# [PROBLEM REQUIREMENTS]
The required output is the line that contains "discount: 6.38 -> 10.09" through the last line of the data, retyped verbatim and with nothing added.

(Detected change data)
--------------------------------

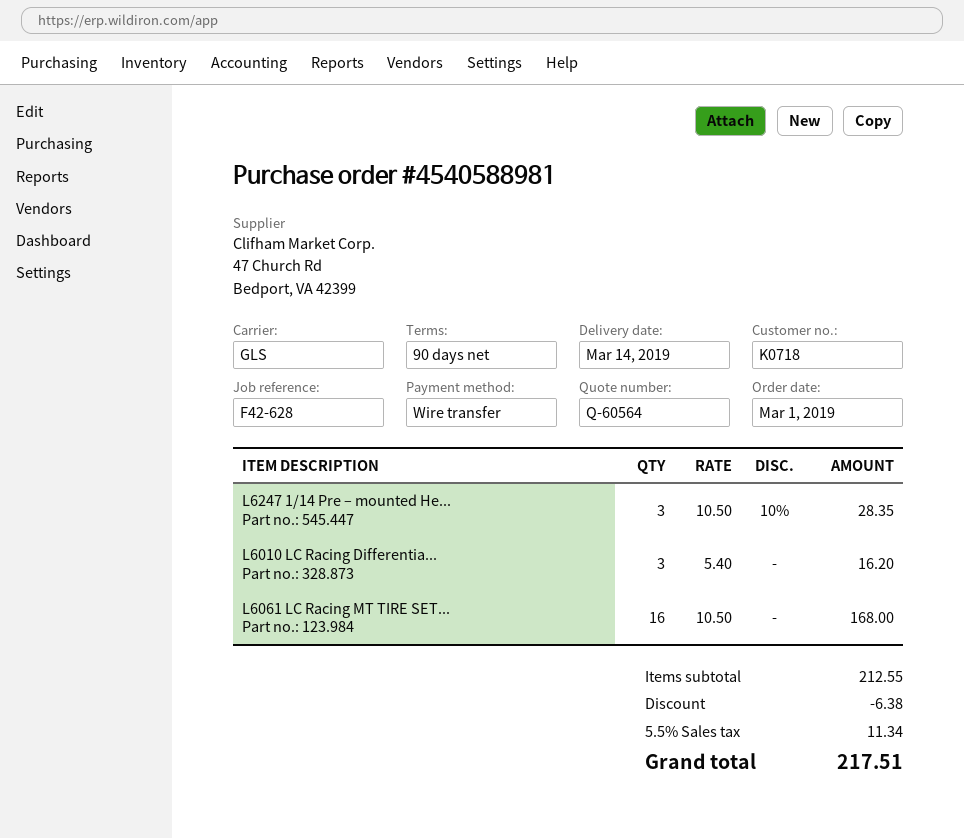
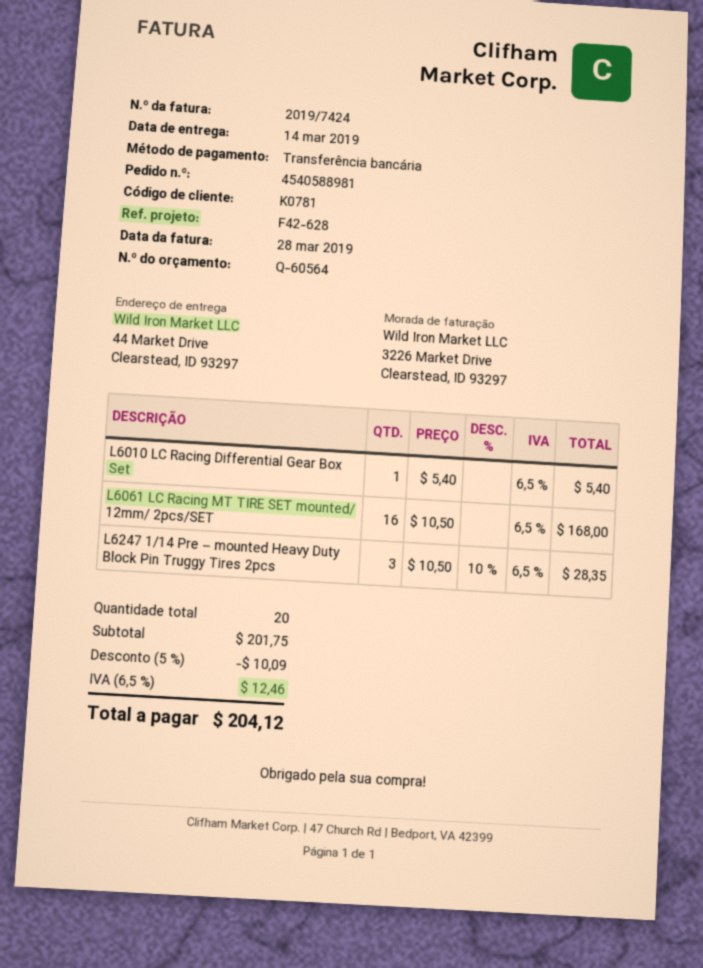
customer number: K0718 -> K0781
L6010 LC Racing Differentia...: 3 x 5.40 = 16.20 -> 1 x 5.40 = 5.40
subtotal: 212.55 -> 201.75
discount: 6.38 -> 10.09
tax: 5.5% = 11.34 -> 6.5% = 12.46
total: 217.51 -> 204.12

--------------------------------

# [OUTPUT FOR THIS TASK]
discount: 6.38 -> 10.09
tax: 5.5% = 11.34 -> 6.5% = 12.46
total: 217.51 -> 204.12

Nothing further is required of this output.